Turning a corner or two takes me into the self-contained universe of French artist Laurent Le Deunff at Galerie Semiose. Curious and ambitious, the show is full of mysterious narratives set somewhere between a hunting cabin, a natural history museum (or could it be an homage to the nearby but locked-down Musée de la Chasse et de la Nature?) and a public garden. Hanging on one of the walls in the first room is a giant necklace made with what looks like huge sharks’ teeth; propped up on small metal rods atop a plinth are sculptures of various slugs and less identifiable creatures; on another wall, wooden bas-reliefs depict moles and badgers making their way through underground passageways. Stepping into the next room we enter a clearing: the ground is covered in soil, moss and trees, populated by sculptures of animal heads on plinths that look like public memorials to dead species. Seemingly carved in wood, the sculptures are in fact moulded in cement, and it turns out the sharks’ teeth are made of wood – small deceptions that further confuse the viewer in search of context. In drawings that line the wall of this garden, we see a cat in the artist’s studio, surrounded by some of the work presented here. There are no traces of the artist (barring the hand that made the works), or of humans in general. Is it an homage to the reign of other animal species and the artist’s feline companion (an exhibition text quotes William Burroughs’s view of cats as ‘as psychic companions, as familiars’), or are we projected into a future where all that remains of animals are representations?

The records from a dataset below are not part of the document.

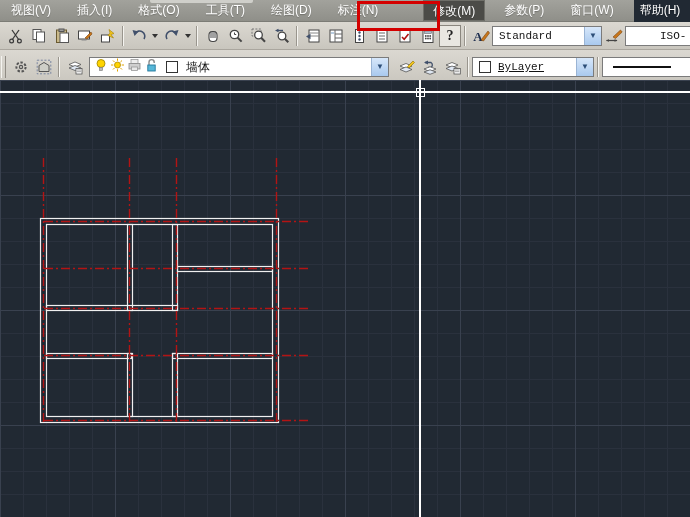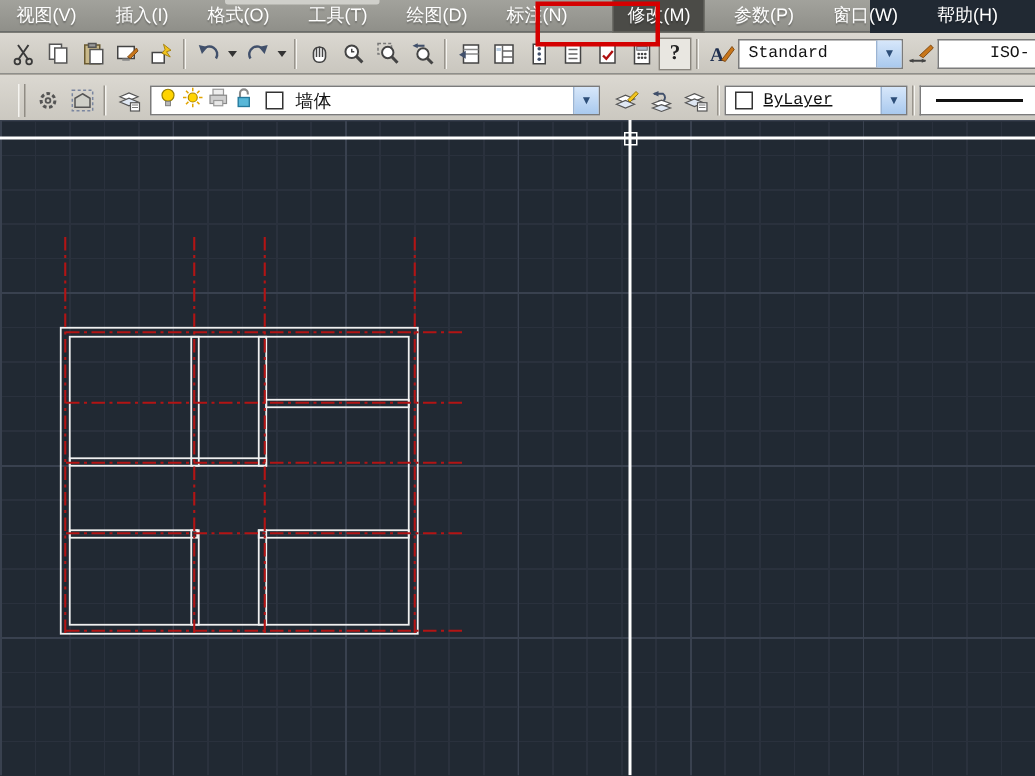--- a/index.html
+++ b/index.html
@@ -7,9 +7,9 @@
        font-family:"Liberation Sans",sans-serif;background:#212933;}
 
   
-  .menubar{position:absolute;left:0;top:0;width:580px;height:22px;
+  .menubar{position:absolute;left:0;top:0;width:634px;height:22px;
     background:linear-gradient(#a2a29c,#8f8f89);
-    display:flex;align-items:center;box-sizing:border-box;padding-left:2px;
+    display:flex;box-sizing:border-box;padding-left:2px;
     border-bottom:1px solid #7c7c76;}
   .menu-item{color:#ffffff;font-size:12px;padding:2px 9px;margin-right:8px;
     text-shadow:0 1px 1px rgba(0,0,0,.25);white-space:nowrap;cursor:default;}

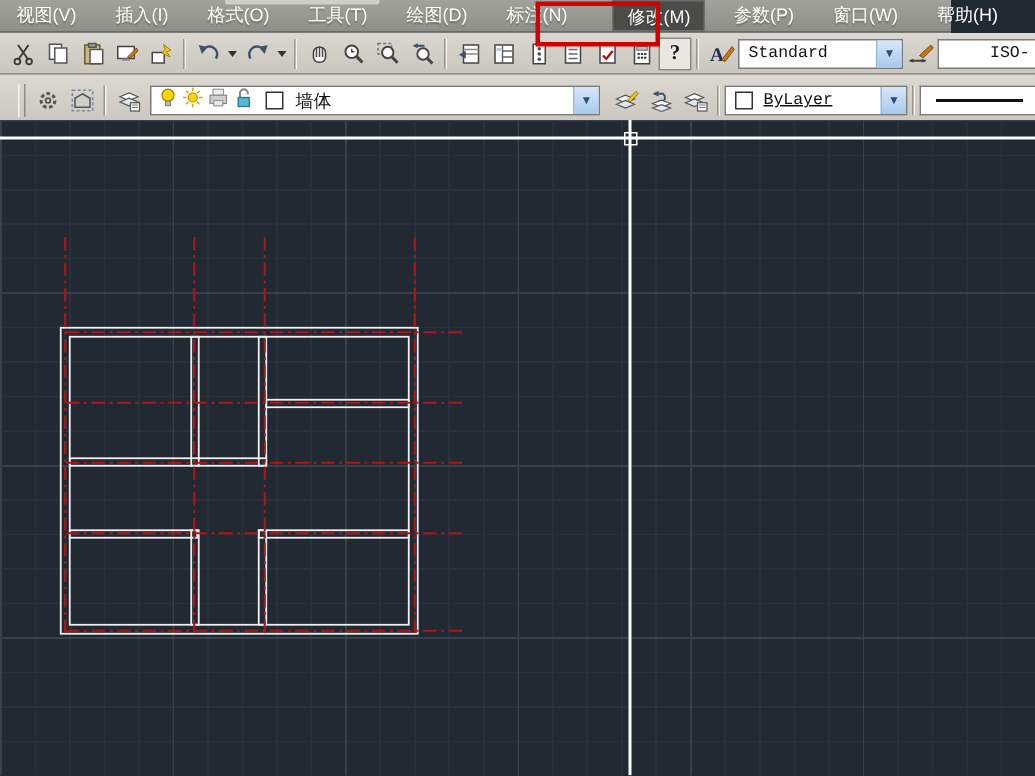--- a/index.html
+++ b/index.html
@@ -13,7 +13,7 @@
     border-bottom:1px solid #7c7c76;}
   .menu-item{color:#ffffff;font-size:12px;padding:2px 9px;margin-right:8px;
     text-shadow:0 1px 1px rgba(0,0,0,.25);white-space:nowrap;cursor:default;}
-  .menu-item.hl{background:#4b4b47;border:1px solid #6e6e68;margin-left:13px;margin-right:10px;}
+  .menu-item.hl{background:#4b4b47;border:1px solid #6e6e68;margin-left:28px;margin-right:10px;}
   .top-strip{position:absolute;left:150px;top:0;width:103px;height:3px;
     background:#cfcfca;border-radius:0 0 2px 2px;}
 

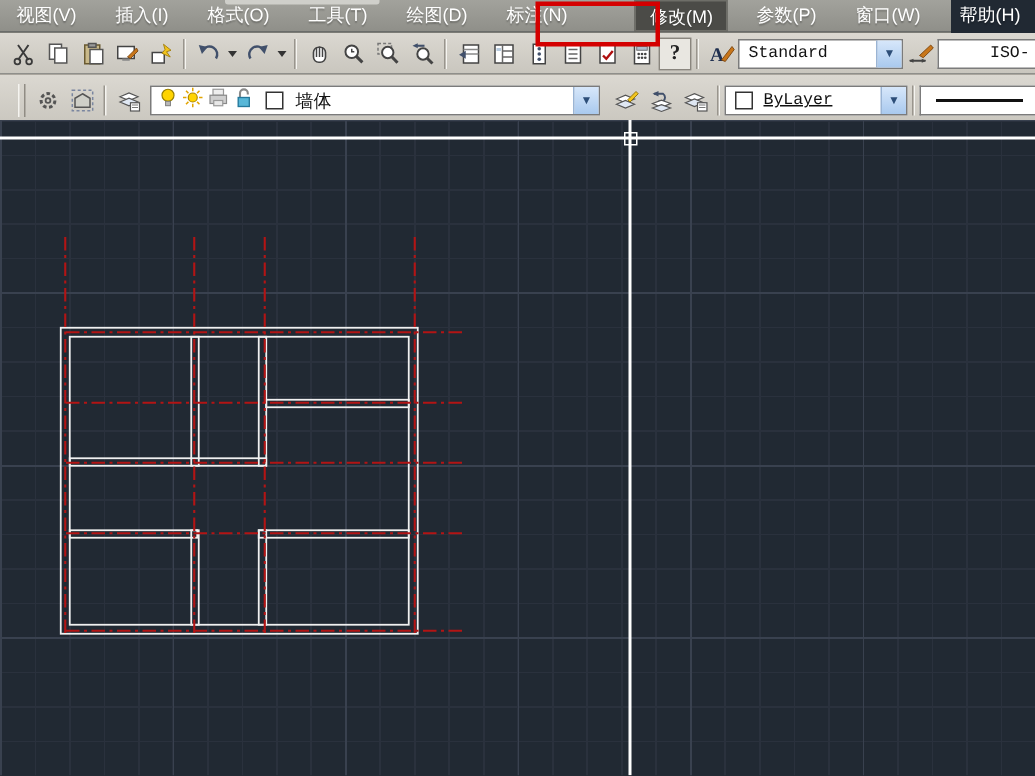--- a/index.html
+++ b/index.html
@@ -22,7 +22,7 @@
     background:linear-gradient(#dbd8d1,#c9c6be);
     display:flex;align-items:center;}
   .tb1{top:22px;height:28px;border-bottom:1px solid #aaa69e;padding-left:4px;}
-  .tb2{top:50px;height:36px;border-bottom:2px solid #6e6c66;padding-left:11px;}
+  .tb2{top:50px;height:36px;border-bottom:2px solid #6e6c66;padding-left:0;}
   .tbtn{width:23px;height:24px;display:flex;align-items:center;justify-content:center;flex:0 0 auto;}
   .tbtn svg{display:block;}
   .caretbtn{width:10px;height:24px;display:flex;align-items:center;justify-content:center;flex:0 0 auto;}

I’ll leave you with a theatrical send-off, on show at yet another established international gallery setting up shop in Paris. Taking a minimalist approach, Massimo De Carlo Pièce Unique (one work or one room – both apply – reinstating a brand originally conceived by gallerist Lucio Amelio in 1989) showcases in its vitrinelike setup a new work by Los Angeles-based Kaari Upson. Clay Baby (m.l.) (2021) consists of three sculpted replicas of a kitsch figurine of a Bavarian woman in all her fantasised stereotypes (Alpine hat, plump demeanour, protuberant breasts and rosy cheeks), with a comical and irreverent twist: the three figurines are lifting their skirts to flash bare buttocks at passersby. Crouched, facing each other, atop a white-and-blue-patterned table, they seem complicit, as if engaging in a ritual (perhaps the most basic and universal one), yet aware of the provocative nature of their gesture. I’m tempted to see the scene as a cheeky protest against a situation over which they have little control.